Allan’s Musings

Just another WordPress.com weblog

Why Windows Powershell Is Next To Useless

Posted by Allan Peda on August 21, 2009

So a few weeks ago I decide to learn some powershell in order to set up a backup routine for some mission critical systems. One would expect that Microsoft would have put something together that was useful to *nix heads, in fact all they did was succeed in frustrating me.

Why is this? Well here in a nutshell are my complaints:

  • Powershell uses pipes are used for intra process communication. They move objects around. That’s all well and good, but pipes are historically used by shells for inter process communication.
  • Redirection locks files so that you cannot read them as they are being written. Terrific, so I cannot monitor powershell process that are launched in the background.
  • Redirection of standard error mangles the output. Why is it that such a good thing?

Here

1# ruby -e "STDERR.puts %Q[I AM AN ERROR]" 2> file
2# cat file
ruby.exe : I AM AN ERROR
At line:1 char:5
+ ruby <<<< -e "STDERR.puts %Q[I AM AN ERROR]" 2> file

So what the hell is going on here? But that’s not the end of it:

  • I cannot (easily) launch process in the background, so forget launching something that writes to a log, then tailing the log.

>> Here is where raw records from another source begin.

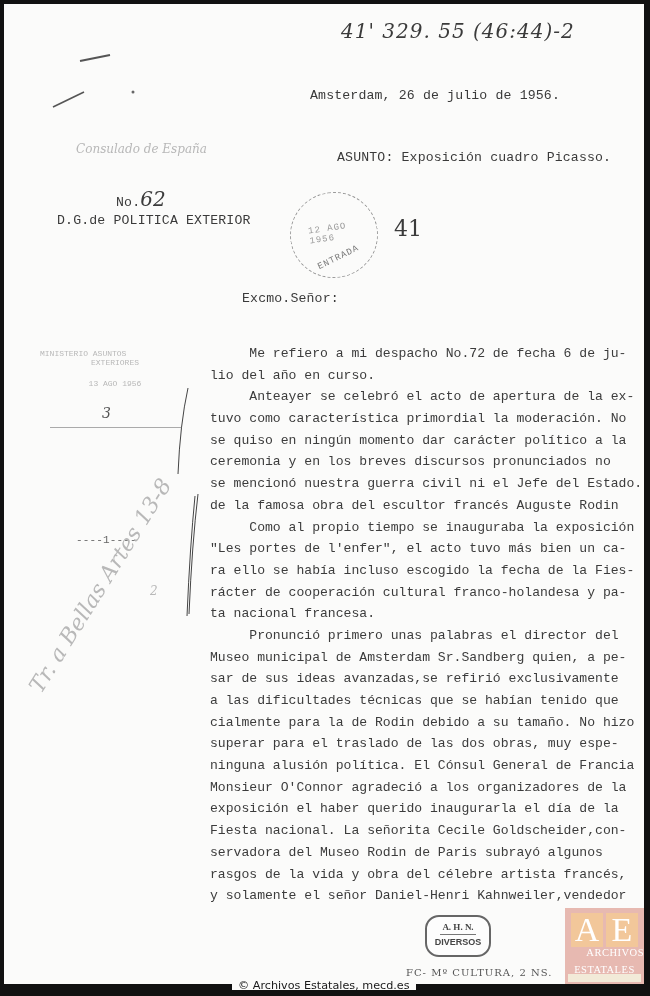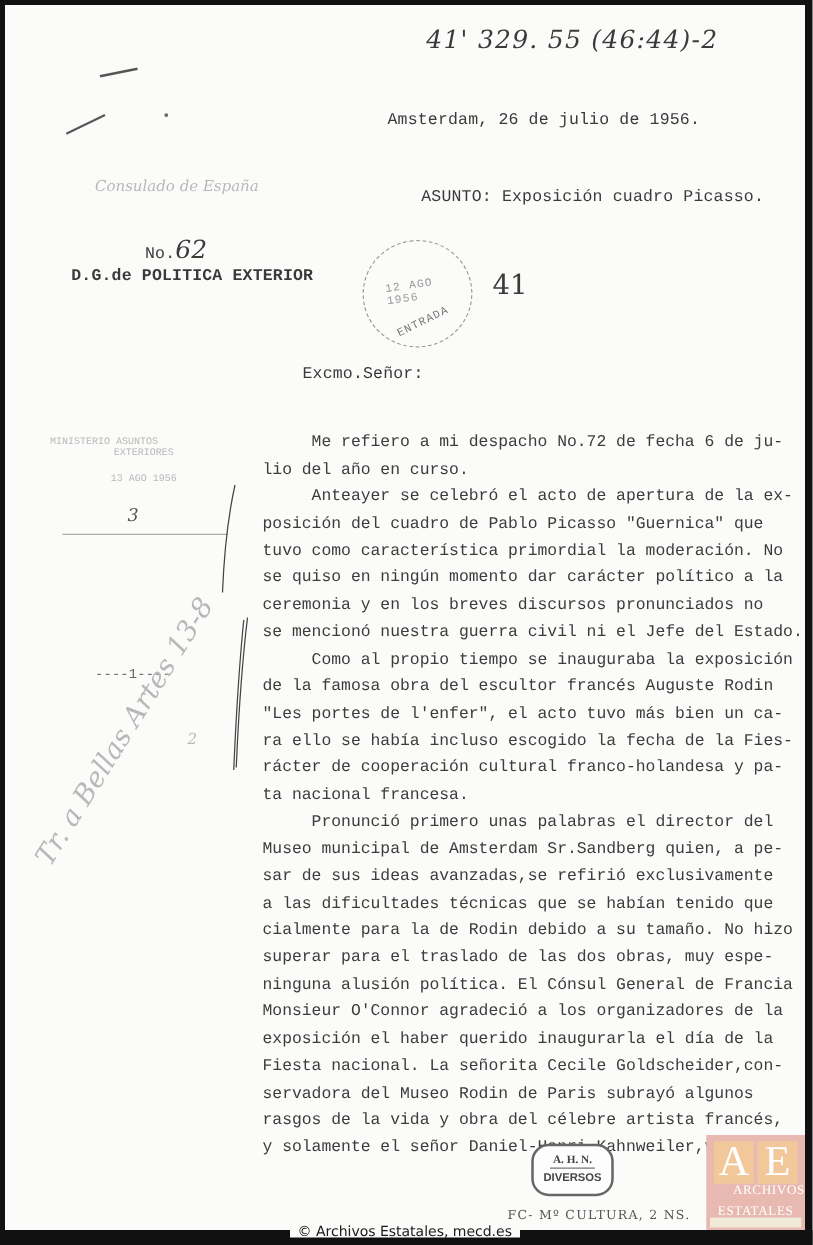"D.G.de POLITICA EXTERIOR" div.abs { font-weight: bold -> none }
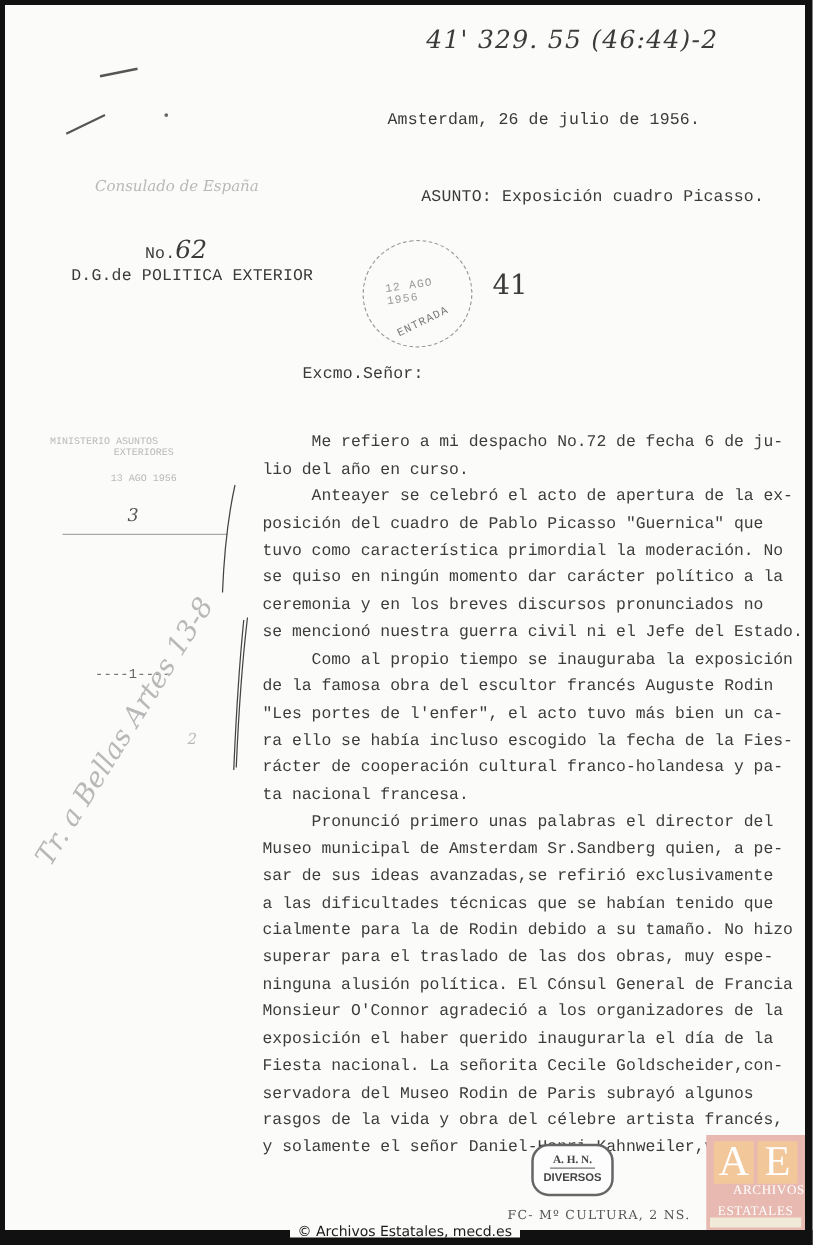"posición del cuadro de Pablo" div.line { html: <div>posición del cuadro de Pablo Picasso "Guernica" que</div> -> none }
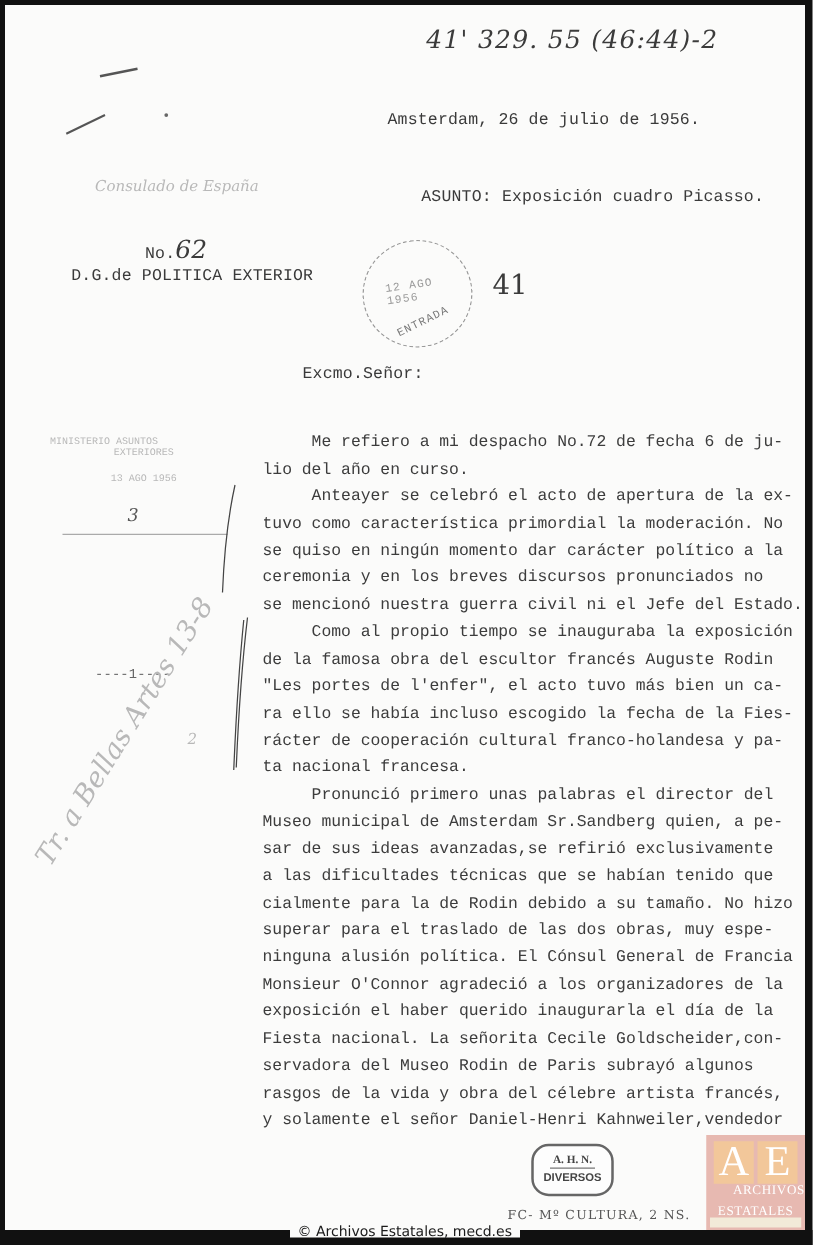"Como al propio tiempo se" div.line { order: before "de la famosa obra del" -> after "de la famosa obra del" }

This really hinders whating the progress of scheduled tasks. As to shell transcripts; yeah I tried that. Big failure.
  • This last one I think really put me over the edge. If I use Mark Russinovich’s psexec.exe to launch a terminal session, I get nothing, zip.

C:\>psexec \\appserver cmd.exe
PsExec v1.94 – Execute processes remotely
Copyright (C) 2001-2008 Mark Russinovich
Sysinternals – http://www.sysinternals.com
Microsoft Windows [Version 5.2.3790]
(C) Copyright 1985-2003 Microsoft Corp.
C:\WINDOWS\system32>powershell -command "echo hello"
*nothing*

Yes, where I typed the word “*nothing*” is where nothing is returned. It just hangs there. Some shell! Obviously powershell does not want to play well with others. I’ll be this is a feature!

  • Shell transcripts do not capture standout output of child process. I didn’t bother trying to work around this. By this time I decided to redo everything in perl or ruby if I ever have the chance.

Lets look at the powershell answer to *nix "find"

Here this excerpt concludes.